A set of teams held a round-robin tournament in which every team played every other team exactly once. Every team won $10$ games and lost $10$ games; there were no ties. How many sets of three teams $\{A, B, C\}$ were there in which $A$ beat $B$, $B$ beat $C$, and $C$ beat $A?$ $\textbf{(A)}\ 385 \qquad \textbf{(B)}\ 665 \qquad \textbf{(C)}\ 945 \qquad \textbf{(D)}\ 1140 \qquad \textbf{(E)}\ 1330$

## Solution 1

There are $21$ teams. Any of the $\tbinom{21}3=1330$ sets of three teams must either be a fork (in which one team beat both the others) or a cycle: $[asy]size(7cm);label("X",(5,5));label("Z",(10,0));label("Y",(0,0));draw((4,4)--(1,1),EndArrow);draw((6,4)--(9,1),EndArrow); label("X",(20,5));label("Z",(25,0));label("Y",(15,0));draw((19,4)--(16,1),EndArrow);draw((16,0)--(24,0),EndArrow);draw((24,1)--(21,4),EndArrow); [/asy]$ But we know that every team beat exactly $10$ other teams, so for each possible $X$ at the head of a fork, there are always exactly $\tbinom{10}2$ choices for $Y$ and $Z$ as A beat exactly 10 teams and we are choosing 2 of them. Therefore there are $21\cdot\tbinom{10}2=945$ forks, and all the rest must be cycles.

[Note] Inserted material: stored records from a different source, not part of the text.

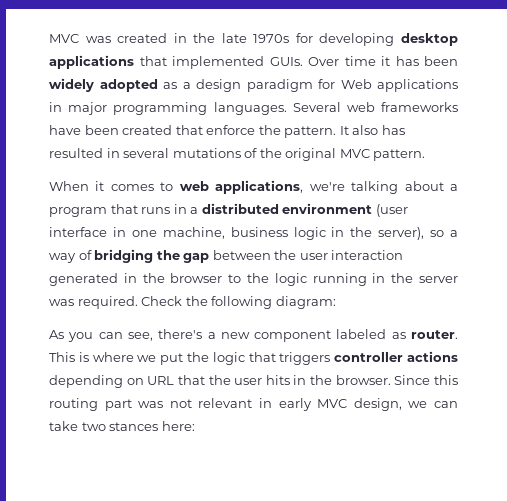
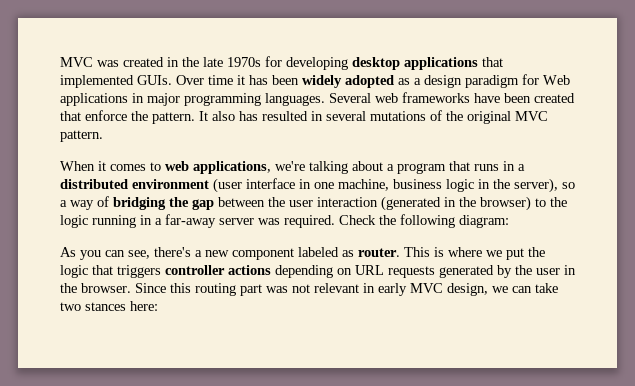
- When it comes to web applications, we're talking about a program that runs in a distributed environment (user interface in one machine, business logic in the server), so a way of bridging the gap between the user interaction generated in the browser to the logic running in the server was required.
+ When it comes to web applications, we're talking about a program that runs in a distributed environment (user interface in one machine, business logic in the server), so a way of bridging the gap between the user interaction (generated in the browser) to the logic running in a far-away server was required.
- This is where we put the logic that triggers controller actions depending on URL that the user hits in the browser.
+ This is where we put the logic that triggers controller actions depending on URL requests generated by the user in the browser.

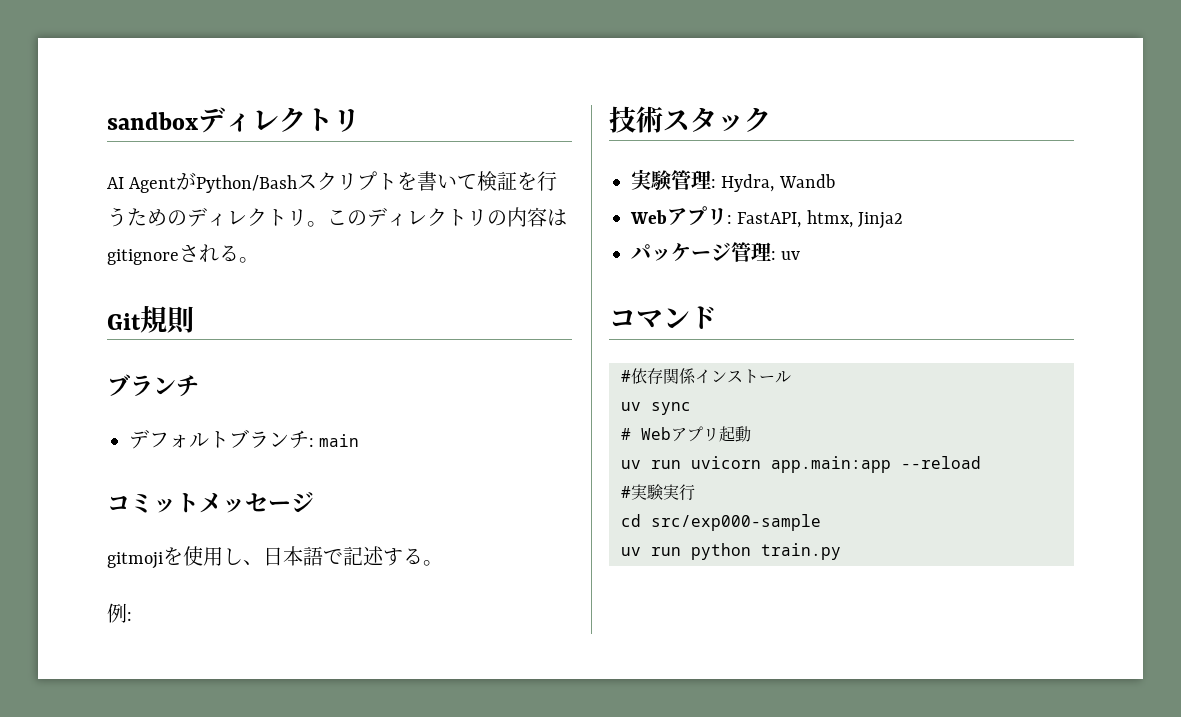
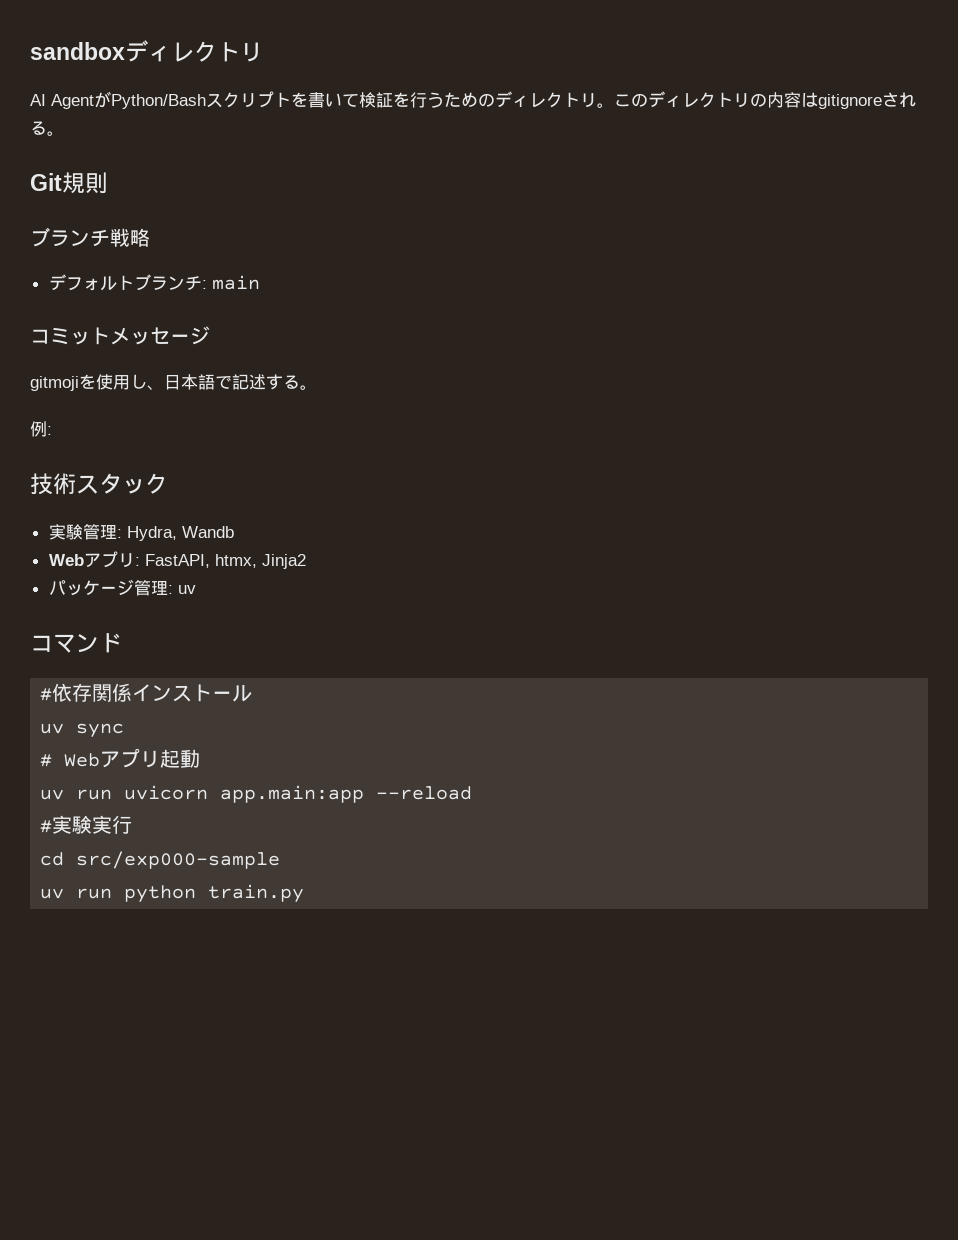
  Git規則
- ブランチ
+ ブランチ戦略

Thus the answer is $1330-945=385$ which is $\boxed{\textbf{(A)}}$.

## Solution 2 (Cheap Solution)

Since there are $21$ teams and for each set of three teams there is a cycle, there are a total of $\tbinom{21}3=1330$ cycles of three teams. Because about $1/4$ of the cycles $\{A, B, C\}$ satisfy the conditions of the problems, our answer is close to $1/4 \cdot 1330=332.5$. Looking at the answer choices, we find that $332.5$ is closer to $385$ than any other answer choices, and that the next closest is $665$ which is twice of $332.5$, so our answer is $385$ which is $\boxed{\textbf{(A)}}$.

Speaking of cheap solutions, you can let the teams be $1,2,3,..21$ and have $i$ beat $i+1,i+2, ... i+10 \pmod{21}$ and lose to $i+11,i+12, ... i+20 \pmod{21}.$ You can choose any random team as $A$ for $21$ ways but overcount since set, so divide by $3$ so multiply by $7.$ Now we can proceed w/casework (which isn't too hard). Eventually you realize the sum is $7(1+2+\cdots+10) = \boxed{\textbf{(A)}}$.

The problems on this page are copyrighted by the Mathematical Association of America's American Mathematics Competitions.